There is no entrance fee, no signage, and no restoration — just broken stone walls in an open setting with good views of the valley. It takes about 30 minutes to walk through. It is easy to miss if you do not know it is there, and easy to dismiss if you do not know what you are looking at. For anyone interested in the history of this region, it is one of the more unfiltered colonial-era sites anywhere on the loop.

Location and how to get there

Where is Lung Ho

Lung Ho sits on the road between Mau Due and Du Gia in Ha Giang, roughly 100 kilometers from Ha Giang City. It lies on the southern return leg of the extended Ha Giang Loop, between the two communes most travelers know by name on this stretch.

Getting there

Lung Ho is reached as part of the Ha Giang Loop and sits directly on the route from Mau Due to Du Gia — no detour needed to pass through it. Like Mau Due, it only appears on your itinerary if you are doing the extended loop that includes Du Gia. Travelers doing the standard three-day loop via Yen Minh will miss this section entirely. Four days is enough to include it comfortably.

The loop can be done by self-drive motorbike, on the back of a local guide’s bike, or by car or jeep.

Tip: Explore Lung Ho with Local Vietnam

Ha Giang Loop tours with Local Vietnam cover this stretch by motorbike, car, or jeep with local guides who know the road well. Tours are private or small group, and guests can base themselves at Ha Giang Aya Lodge — Local Vietnam’s own lodge on the loop — for a more authentic experience of the region.

Staying in Lung Ho

There is no real accommodation scene in Lung Ho. A handful of very basic options may exist but nothing worth planning around. Most travelers pass through during the day and continue to Du Gia for the night, which has a good range of Tay minority homestays and is the natural overnight stop on this stretch. If staying in the area is the goal, Du Gia is the right base.

Practical tips

Best time to visit

For the rice terraces and valley scenery, September and October are the best months — harvest season turns the fields golden and the light in the valley is at its warmest. April and May offer flooded terraced fields reflecting the sky. The Sunday market runs year-round. For the waterfall canyon, the rainy season (June to September) means more water flow and a more impressive fall, though the road to it becomes harder.

Road conditions

The main road through Lung Ho between Mau Due and Du Gia is challenging — steep passes, sharp bends, and sections of rough or unpaved road. Manageable by car or jeep but slow. On a motorbike, experience matters. The road to Nam Lang waterfall is considerably harder than the main route and not suitable for inexperienced riders.

Fuel and food

There are no fuel stations in Lung Ho. Fill up in Meo Vac before this entire stretch. A couple of local restaurants in the village can serve a basic meal, but options are very limited.
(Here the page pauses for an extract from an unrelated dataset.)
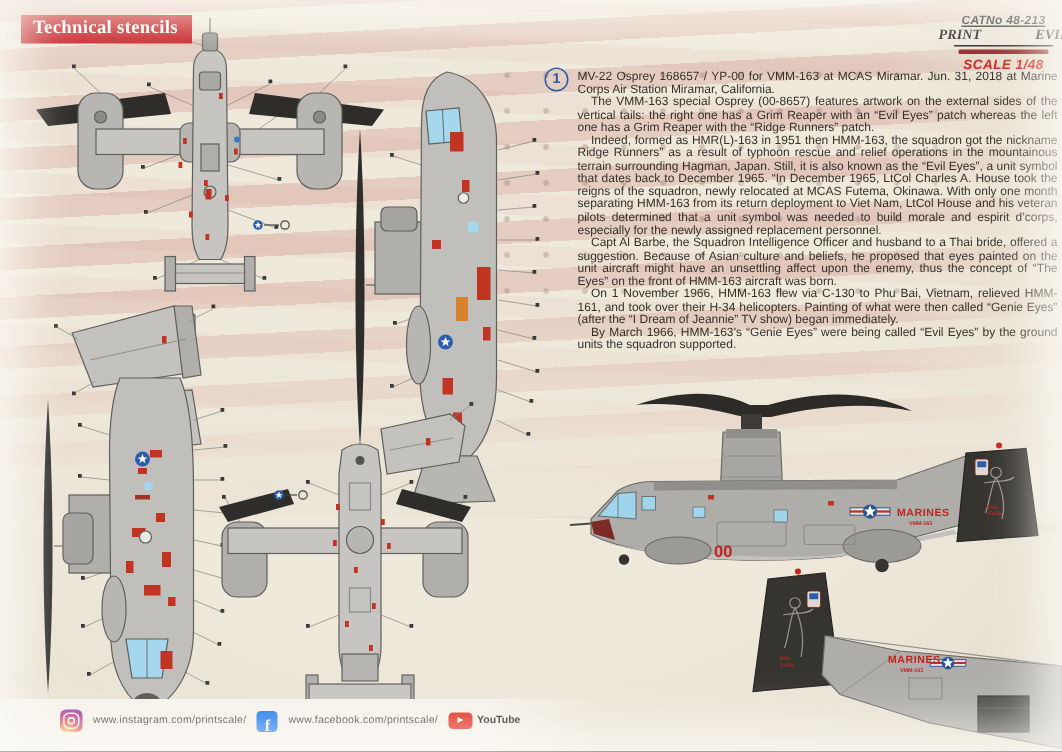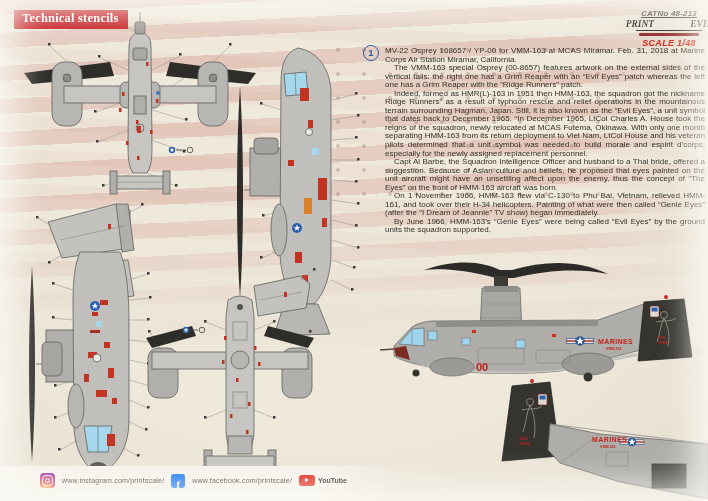"MV-22 Osprey 168657 / YP-00" p.no-indent { text: Feb -> Jun }
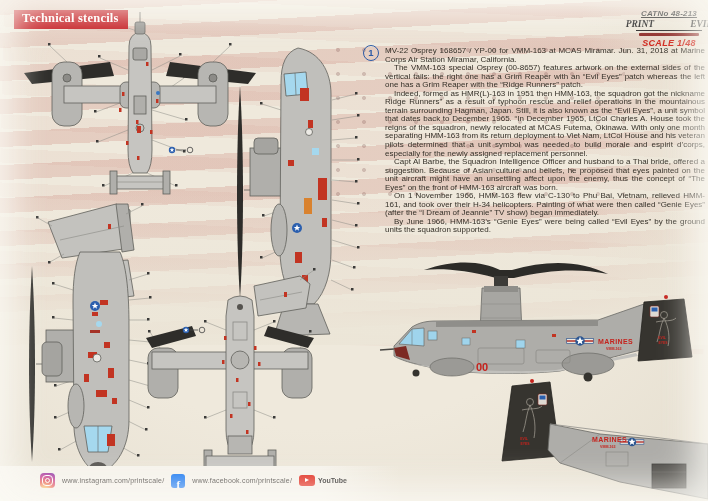"By June 1966, HMM-163’s “Genie" p { text: June -> March }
The Sunday market has some food stalls but is not a reliable food stop.

Market timing

Sunday morning only, and busiest before noon.

Waterfall access

Entry to Nam Lang is 30,000 VND per person for independent visitors. A bamboo raft is the only way to reach the waterfall inside the canyon. Guides are not always available on site — ask locally before making the trip if this is a priority stop for you.

Is Lung Ho worth visiting?

Lung Ho does not have a single attraction that justifies going far out of your way. The waterfall is impressive but hard to reach and somewhat diminished by the dam upstream. The market is interesting but small. The fort ruins take 30 minutes. The viewpoint is beautiful but brief.

What makes Lung Ho worth a stop is the combination of all of it in one place, on a stretch of road that already offers some of the best scenery on the loop. If you are doing the extended Ha Giang Loop via Du Gia, you will pass through here anyway — and with a bit of time, it rewards you more than most travelers expect. The canyon waterfall in particular is the kind of place that very few people outside Vietnam have ever seen or heard of, and getting there feels like it.

Do not build your entire loop around it. But do not ride straight through either.